Within the entries below, the lines from the one with "Contingent on the" through the one with "collected, after deidentification" are to be set down exactly, both ends kept.

→ **Available data**
■ ■ ■ ■

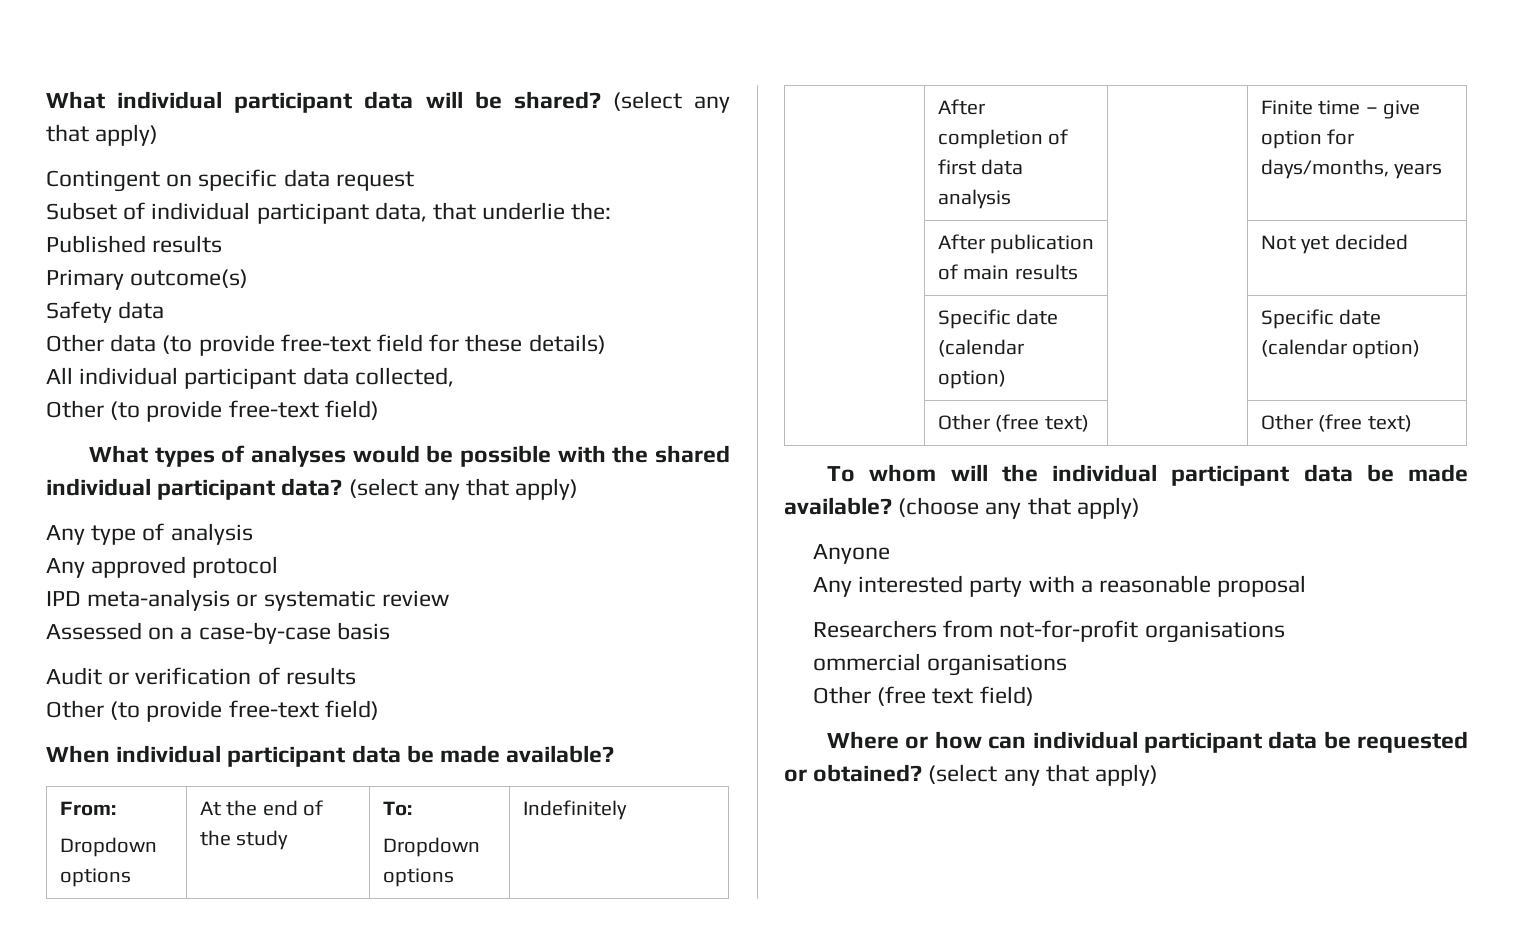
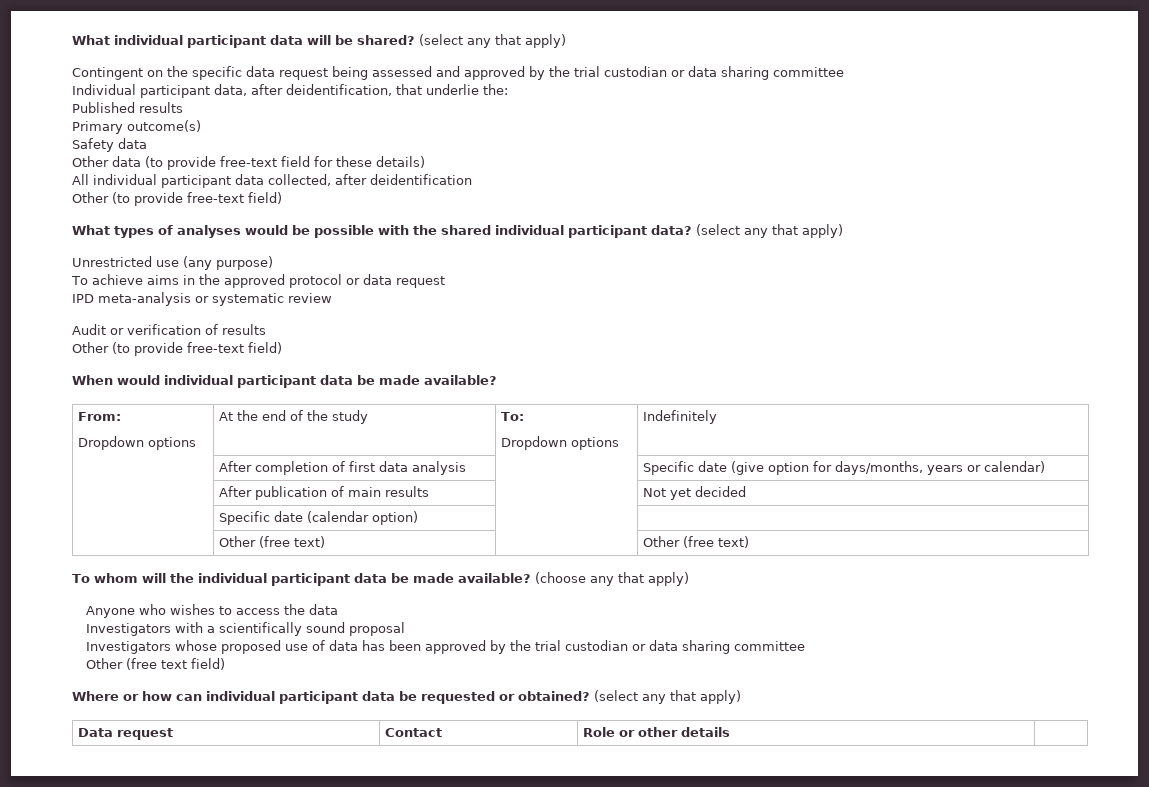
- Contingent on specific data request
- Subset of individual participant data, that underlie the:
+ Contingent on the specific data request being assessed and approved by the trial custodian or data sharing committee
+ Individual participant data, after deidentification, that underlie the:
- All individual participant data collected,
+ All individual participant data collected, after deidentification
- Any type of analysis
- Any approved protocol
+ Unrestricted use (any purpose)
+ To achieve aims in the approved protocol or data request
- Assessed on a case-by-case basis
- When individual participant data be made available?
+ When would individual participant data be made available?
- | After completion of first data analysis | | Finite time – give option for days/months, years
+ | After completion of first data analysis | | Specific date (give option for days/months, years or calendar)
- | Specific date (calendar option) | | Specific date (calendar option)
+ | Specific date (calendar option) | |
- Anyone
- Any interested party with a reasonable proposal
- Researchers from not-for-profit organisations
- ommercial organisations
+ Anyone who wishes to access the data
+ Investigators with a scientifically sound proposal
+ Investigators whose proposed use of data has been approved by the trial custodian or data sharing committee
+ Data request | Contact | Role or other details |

■ ■ ■ ■

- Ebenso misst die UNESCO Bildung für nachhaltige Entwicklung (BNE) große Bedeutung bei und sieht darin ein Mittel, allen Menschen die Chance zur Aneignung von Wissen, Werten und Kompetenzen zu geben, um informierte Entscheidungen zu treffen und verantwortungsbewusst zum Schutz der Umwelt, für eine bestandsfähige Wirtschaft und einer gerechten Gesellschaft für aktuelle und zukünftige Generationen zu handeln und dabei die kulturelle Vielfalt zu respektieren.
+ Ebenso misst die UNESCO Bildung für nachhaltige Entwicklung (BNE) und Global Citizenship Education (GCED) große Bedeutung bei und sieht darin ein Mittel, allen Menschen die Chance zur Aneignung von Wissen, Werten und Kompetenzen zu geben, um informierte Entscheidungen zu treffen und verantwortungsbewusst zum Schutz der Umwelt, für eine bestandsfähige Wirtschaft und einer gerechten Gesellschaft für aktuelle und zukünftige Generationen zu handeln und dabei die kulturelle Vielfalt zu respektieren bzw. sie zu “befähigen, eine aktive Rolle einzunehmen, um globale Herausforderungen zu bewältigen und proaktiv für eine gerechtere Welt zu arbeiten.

■ ■ ■ ■

→ **Solution to the exercise**
+ Contingent on the specific data request being assessed and approved by the trial custodian or data sharing committee
+ Individual participant data, after deidentification, that underlie the:
- All individual participant data collected,
+ All individual participant data collected, after deidentification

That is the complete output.